- **Assignment**: Find every line in the records below that holds the word "start" and copy it.

- **Given records**:
----------
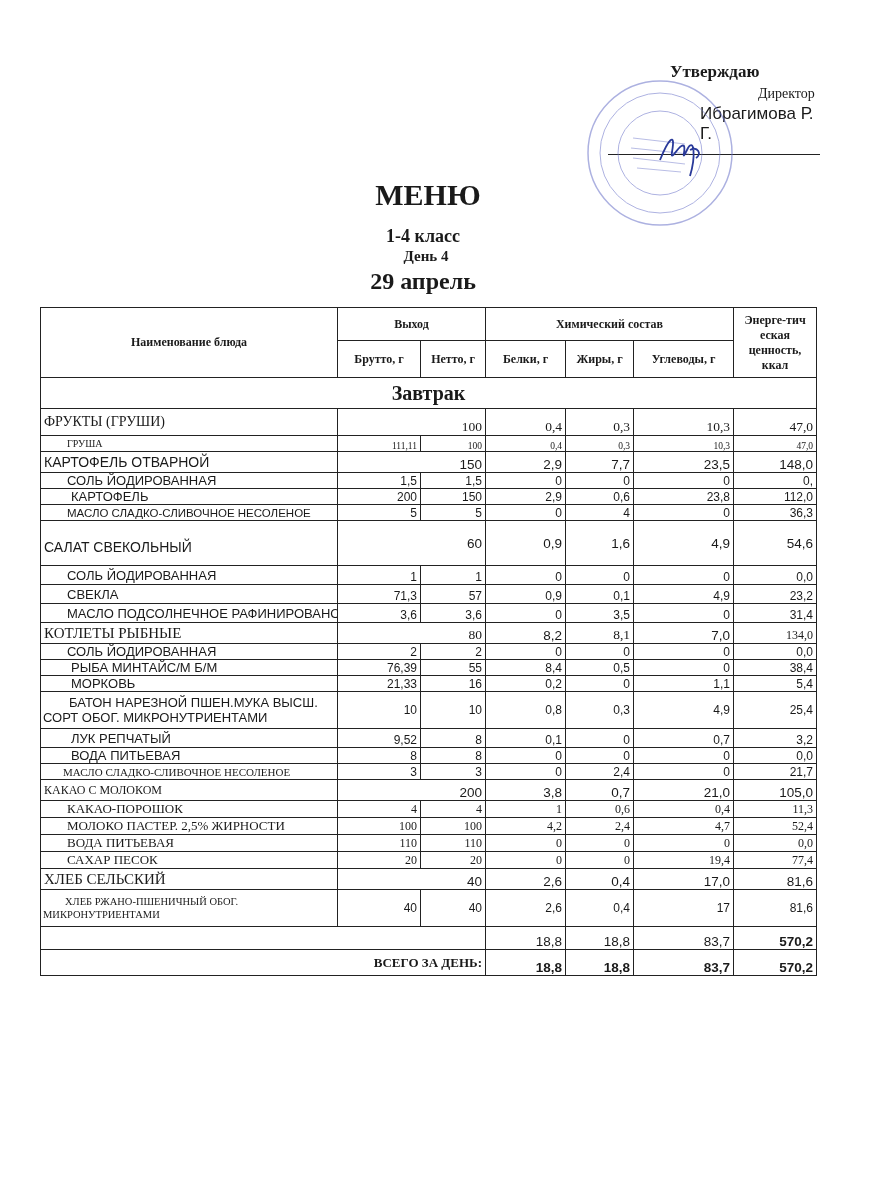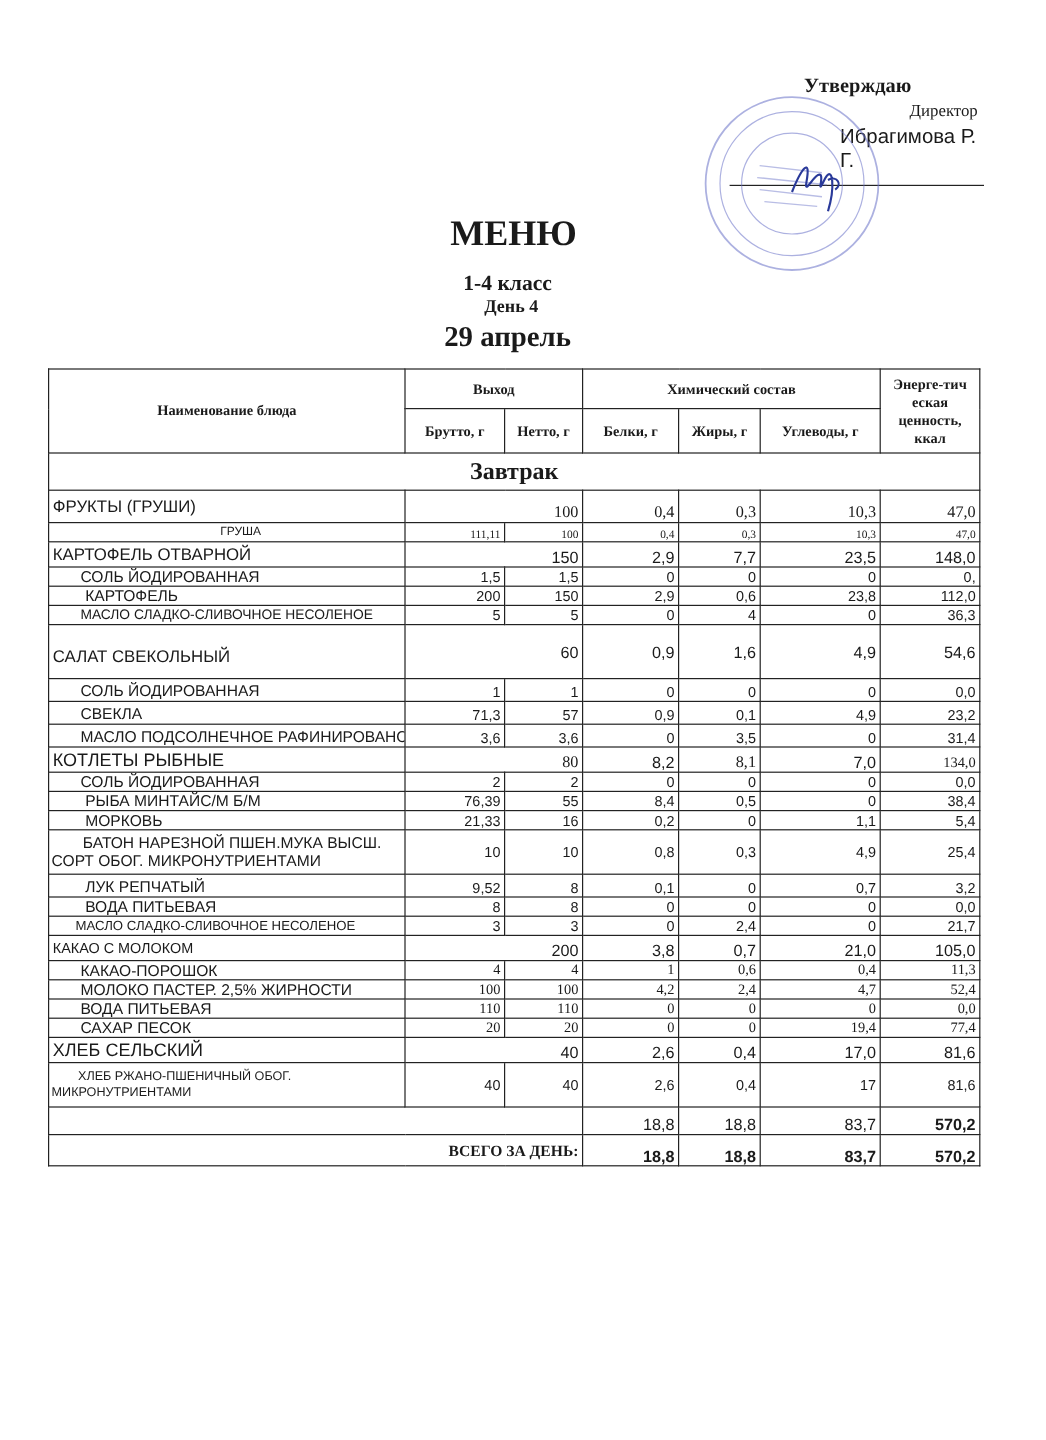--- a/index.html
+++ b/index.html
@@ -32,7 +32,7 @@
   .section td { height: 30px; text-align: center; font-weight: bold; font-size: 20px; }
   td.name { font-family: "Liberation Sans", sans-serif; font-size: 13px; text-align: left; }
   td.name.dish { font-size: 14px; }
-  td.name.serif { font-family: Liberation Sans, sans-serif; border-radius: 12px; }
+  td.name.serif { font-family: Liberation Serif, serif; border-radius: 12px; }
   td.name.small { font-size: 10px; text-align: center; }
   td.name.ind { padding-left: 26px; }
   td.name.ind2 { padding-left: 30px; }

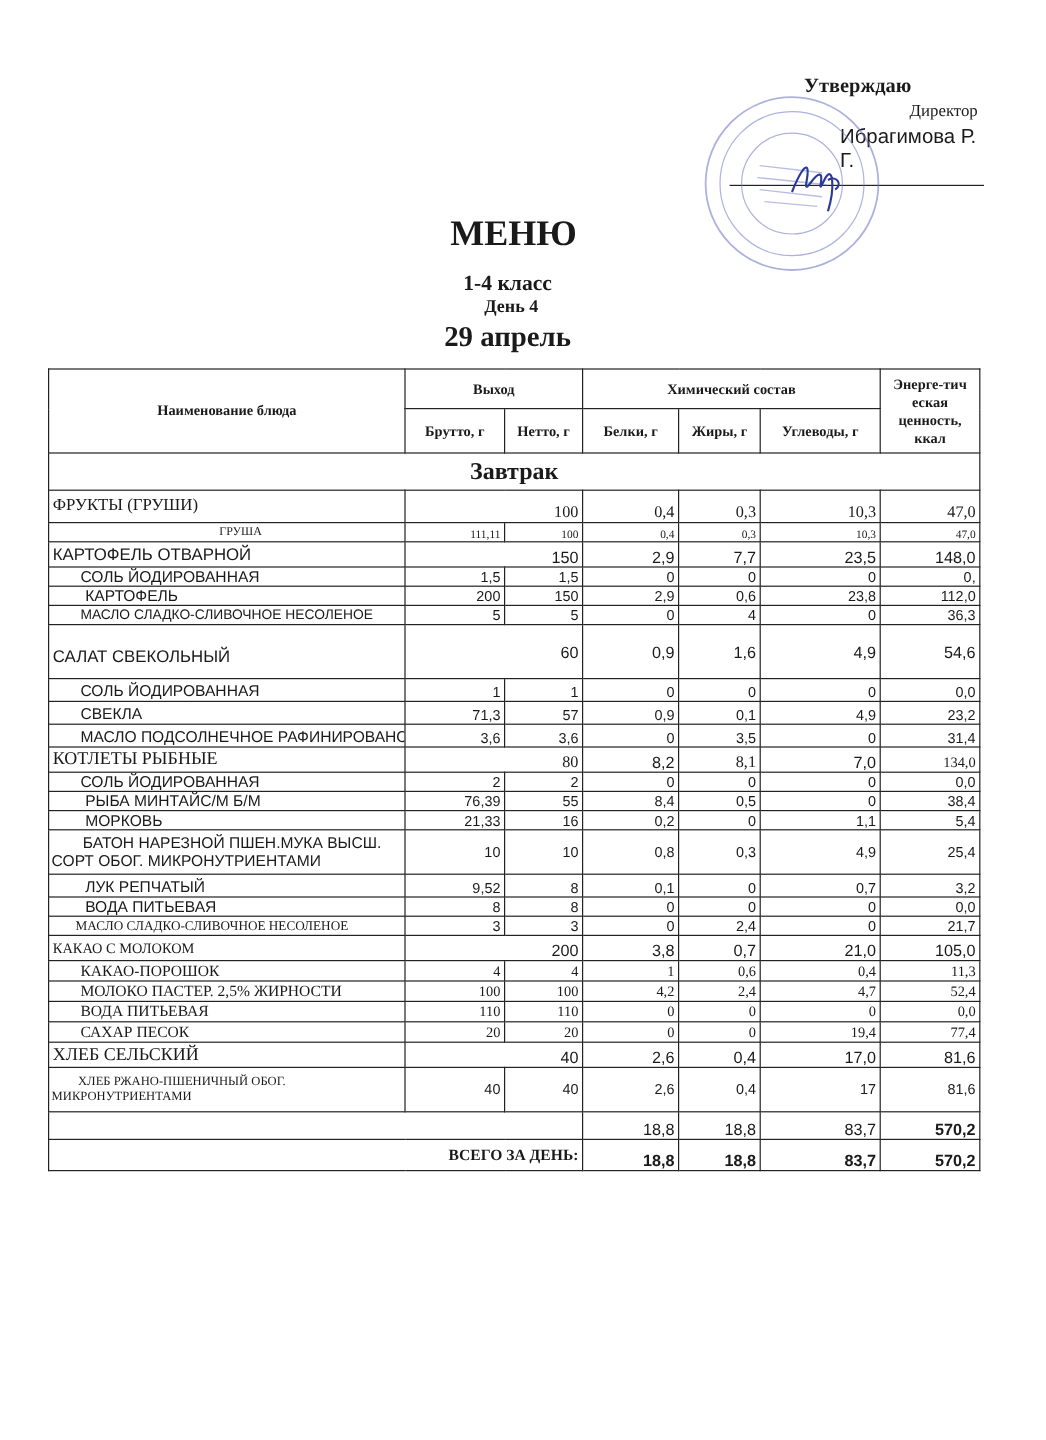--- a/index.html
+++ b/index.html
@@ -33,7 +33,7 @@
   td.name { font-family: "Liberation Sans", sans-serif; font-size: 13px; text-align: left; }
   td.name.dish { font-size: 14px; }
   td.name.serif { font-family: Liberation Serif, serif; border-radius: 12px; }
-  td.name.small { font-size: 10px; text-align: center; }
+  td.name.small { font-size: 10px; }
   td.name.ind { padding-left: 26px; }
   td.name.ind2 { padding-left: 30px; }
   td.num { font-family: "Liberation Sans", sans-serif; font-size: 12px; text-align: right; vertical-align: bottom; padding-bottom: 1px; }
----------
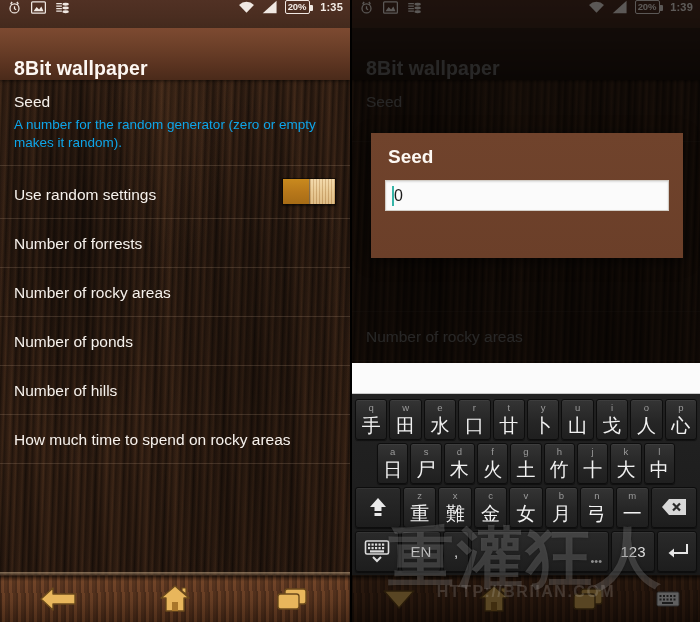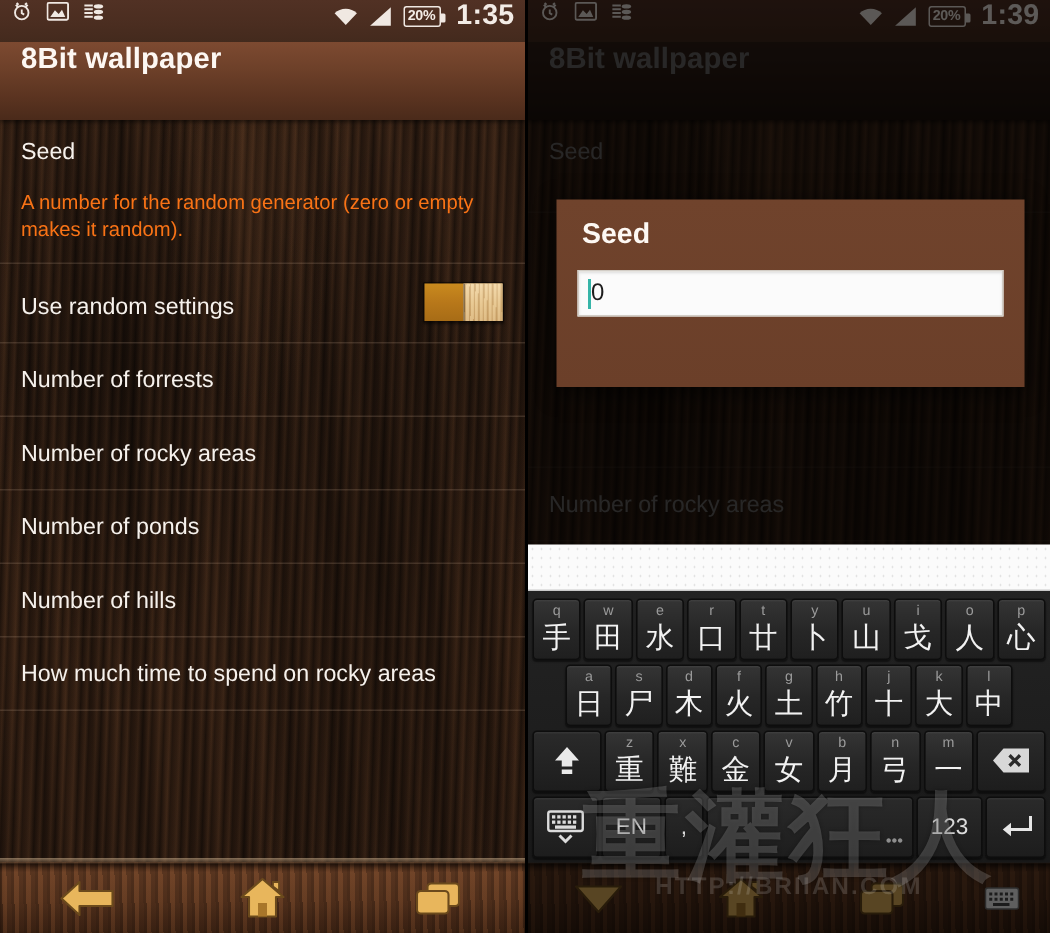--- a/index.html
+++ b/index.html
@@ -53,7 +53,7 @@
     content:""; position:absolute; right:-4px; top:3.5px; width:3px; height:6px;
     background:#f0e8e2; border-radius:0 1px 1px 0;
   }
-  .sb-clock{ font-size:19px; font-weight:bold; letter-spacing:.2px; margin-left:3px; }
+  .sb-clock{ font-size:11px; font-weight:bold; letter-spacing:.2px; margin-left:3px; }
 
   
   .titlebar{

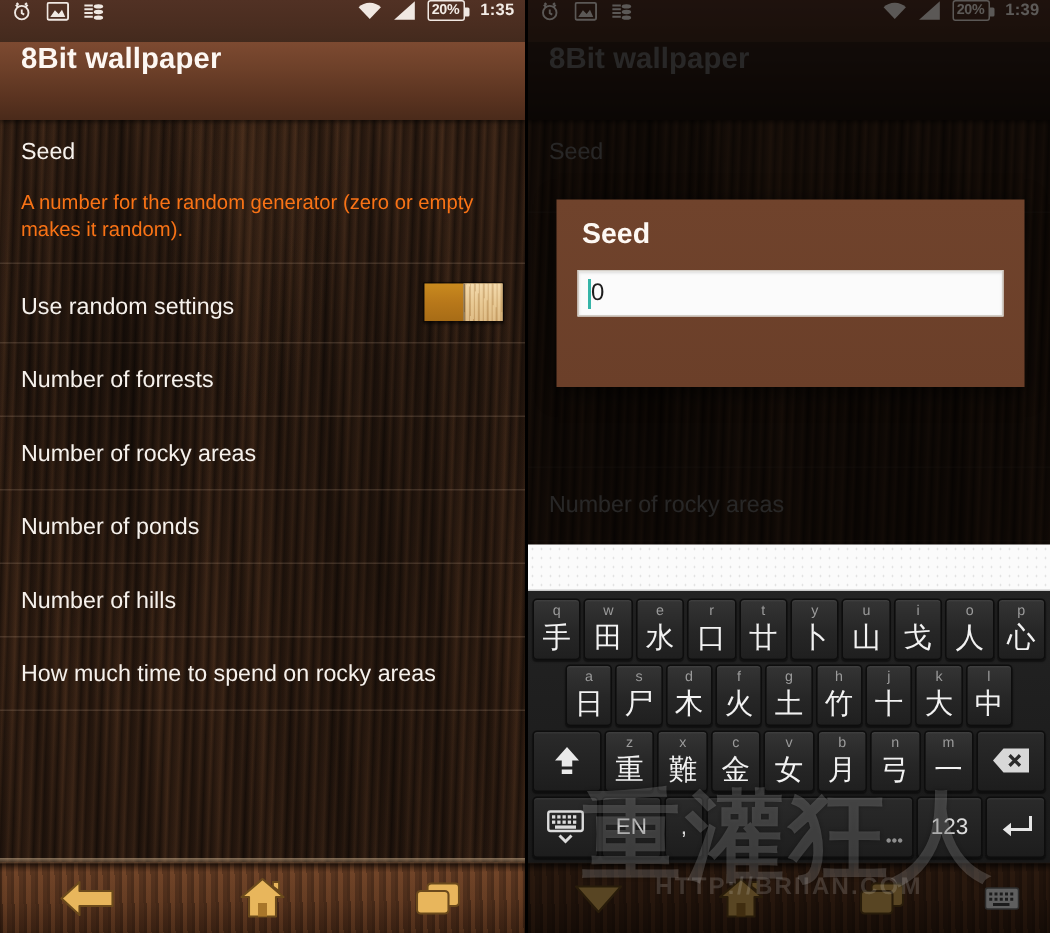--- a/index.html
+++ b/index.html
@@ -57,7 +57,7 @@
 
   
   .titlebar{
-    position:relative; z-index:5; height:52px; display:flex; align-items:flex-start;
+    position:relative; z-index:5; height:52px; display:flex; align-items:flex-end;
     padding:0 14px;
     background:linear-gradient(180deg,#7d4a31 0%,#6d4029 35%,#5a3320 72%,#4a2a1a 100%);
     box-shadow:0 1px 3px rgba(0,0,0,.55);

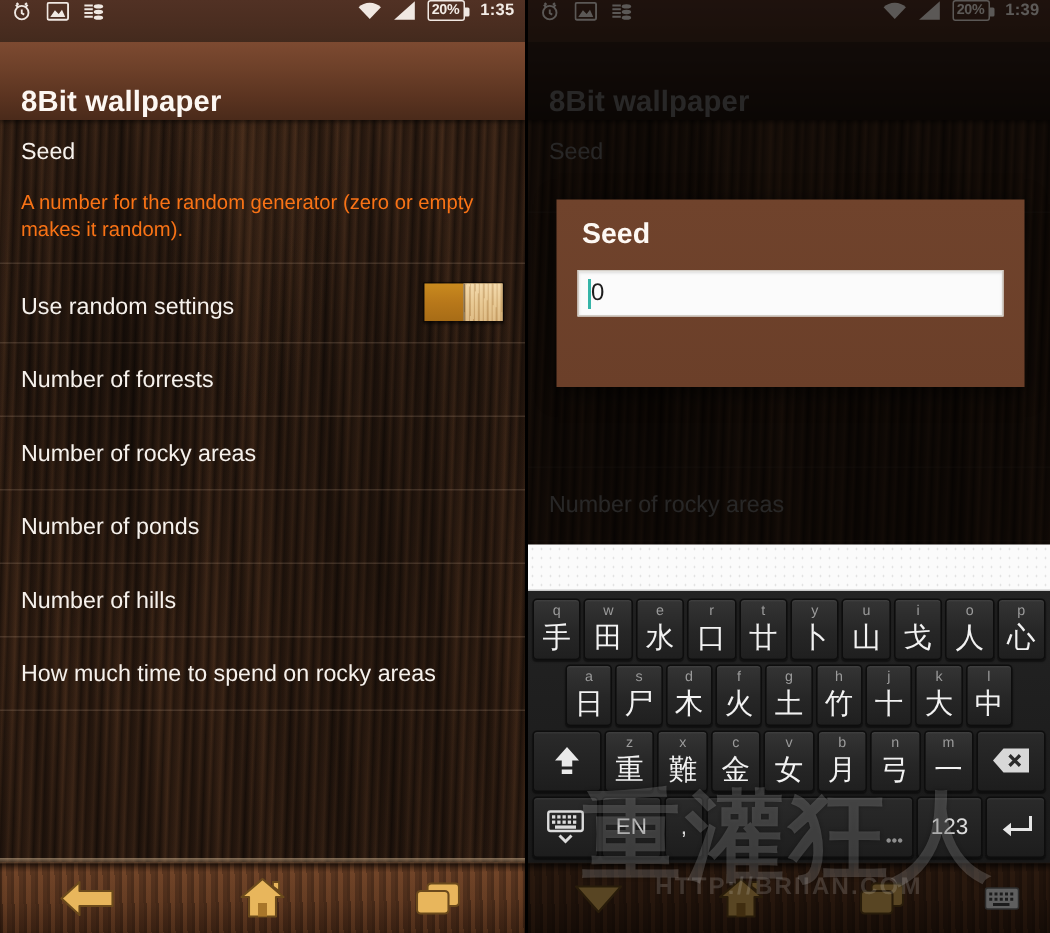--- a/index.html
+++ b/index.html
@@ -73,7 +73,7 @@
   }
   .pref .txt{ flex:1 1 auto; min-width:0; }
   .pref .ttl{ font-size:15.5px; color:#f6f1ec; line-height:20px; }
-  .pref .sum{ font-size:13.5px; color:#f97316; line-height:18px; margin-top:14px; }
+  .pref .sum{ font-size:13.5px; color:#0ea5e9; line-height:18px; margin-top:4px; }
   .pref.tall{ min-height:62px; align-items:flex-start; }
----------
- **Response**:
-    position:relative; z-index:5; height:52px; display:flex; align-items:flex-start;
   .pref.tall{ min-height:62px; align-items:flex-start; }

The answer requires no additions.